Does that make sense? Just asking. Because apparently it makes sense all the time in the world of conservative television K-dramas. Not that the world of Korean film and TV doesn’t produce a lot of raunchy stuff. But to a large extent that Seoul-lywood productions are divided into raunchy and generally low-budget stuff, and conservative K-dramas which have rigid tropes but fairly high production values, and not much in between.
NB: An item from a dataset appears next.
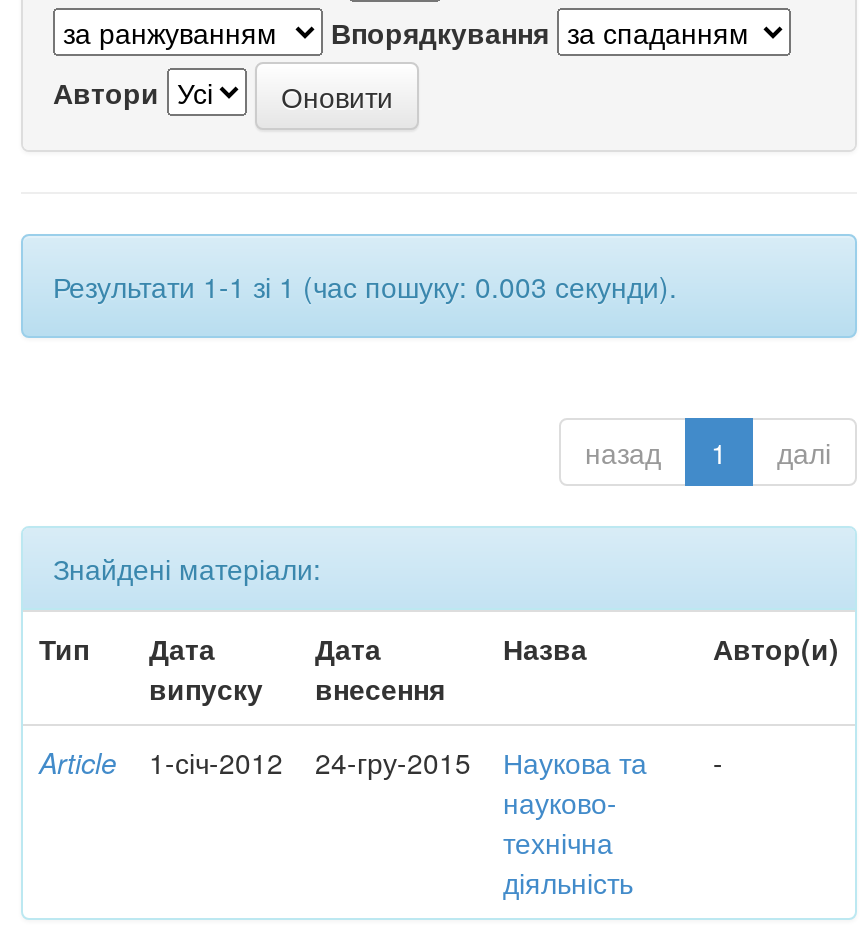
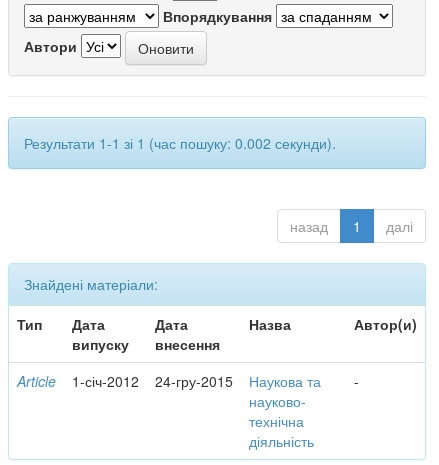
[53,266,677,306] Результати 1-1 зі 1 (час пошуку: 0.003 секунди). -> [24,133,336,153] Результати 1-1 зі 1 (час пошуку: 0.002 секунди).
- Major disconnect in tone between scary stuff and comedy. The musical sound track for the show signals lightness, as do the credits and 90% of the material. They throw in hints of various menacing gangster-type acts. They pretty much never follow through on the darker elements in this show, to the extent these references feel alien and quite out of place and uncharacteristic of the rest of the dialogue, set and settings. The same thing happened in City Hall. I’ve seen other Korean movies where they go whole-hog gangster to the point that it is unwatchably nasty. But consistent in tone. Here the tone is not consistent at all, and it takes you out of the drama somewhat when they go that way, because it is not natural to the rest of the tone.
- Scandals, Skinship, Netizens. One gets the impression from this and similar shows that Koreans are really really gossipy, and that they pay very very close attention to the day to day peccadillos and social transgressions of minor politicians. Not like us, thank God, as it seems rather exhausting.